Patty Jenkins slams Wonder Woman 1984's dual release: It was a heartbreaking experience
Patty Jenkins says having ‘Wonder Woman 1984’ released in theatres and on HBO Max at the same time was a “heart-breaking experience”.
The 50-year-old filmmaker directed the ‘Wonder Woman’ sequel which was released in December last year, and has said she wasn’t a fan of the decision to have a “day-and-date” release on the movie, which saw it released in cinemas and on the HBO Max streaming service on the same day.
She said: “It was the best choice in a bunch of bad choices at the moment. [It was a] heart-breaking experience.
“It was detrimental to the movie. I knew that could have happened.”

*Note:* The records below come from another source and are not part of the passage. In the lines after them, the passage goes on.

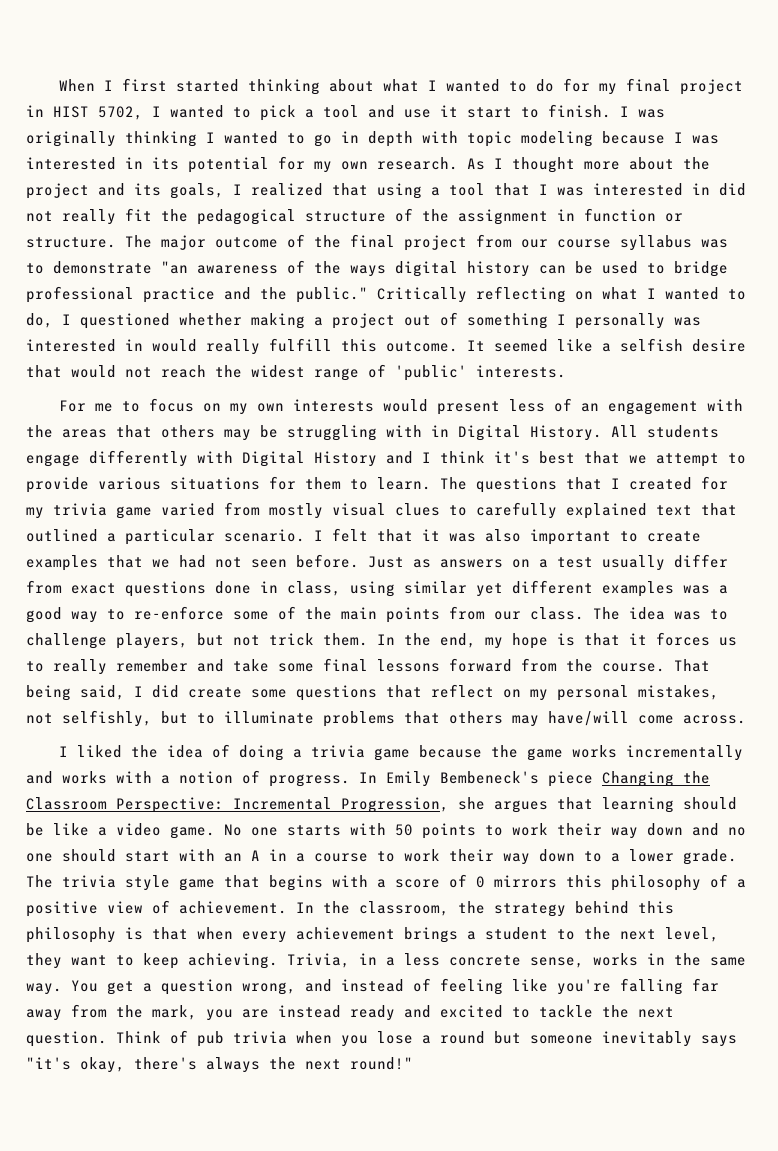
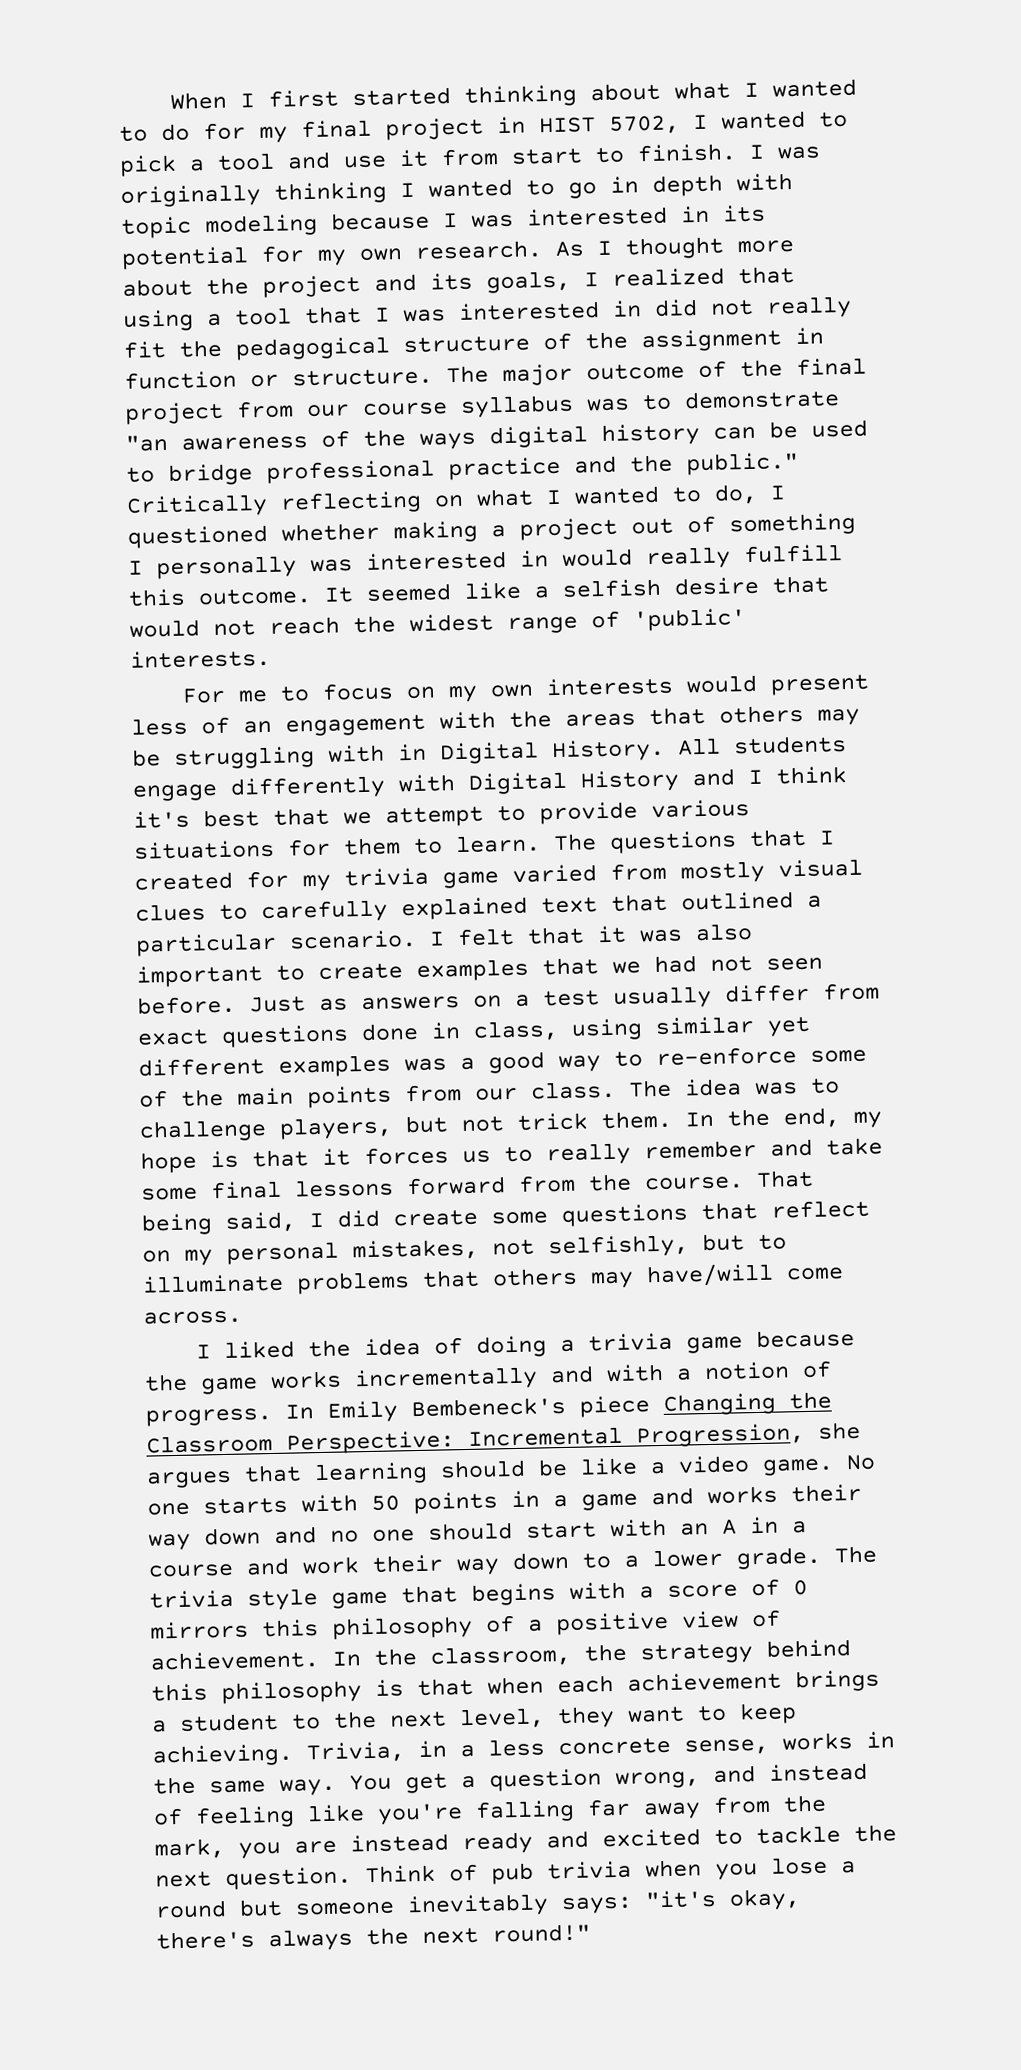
(458, 111) none -> [441,148,499,167] from
[62,771,107,784] works -> (594, 1374) none
[485,823,548,836] to work -> [511,1485,778,1511] in a game and works
[377,851,395,862] to -> [246,1557,290,1576] and
[242,931,287,943] every -> [557,1675,614,1694] each
[701,1035,737,1047] says -> [561,1896,633,1915] says:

Patty insisted the movie doesn’t “play the same” through streaming services, and said she hopes she never has to deal with having another one of her movies receive a day-and-date release.
She added: “I don’t think it plays the same on streaming, ever … I’m not a fan of day-and-date and I hope to avoid it forever.”
The director also insisted she would never make a movie for Netflix or any other streaming service because she thinks films belong on the “big screen”.
Speaking during a luncheon chat at CinemaCon this week, she said: “I make movies for the big-screen experience. I like working with Netflix for television, I wouldn’t make a movie there or any streaming service with those terms. It’s hard to market a movie when it has a limited run.”
Several movies have been given day-and-date releases over the past year because of the COVID-19 pandemic, as movie theatres have been closed or operating at limited capacity in order to maintain social distancing.
Meanwhile, last month Patty said she was confident that day-and-date releases won’t last forever, because it's not viable for the industry to give up millions of dollars at the box office to pay the likes of Netflix and HBO Max.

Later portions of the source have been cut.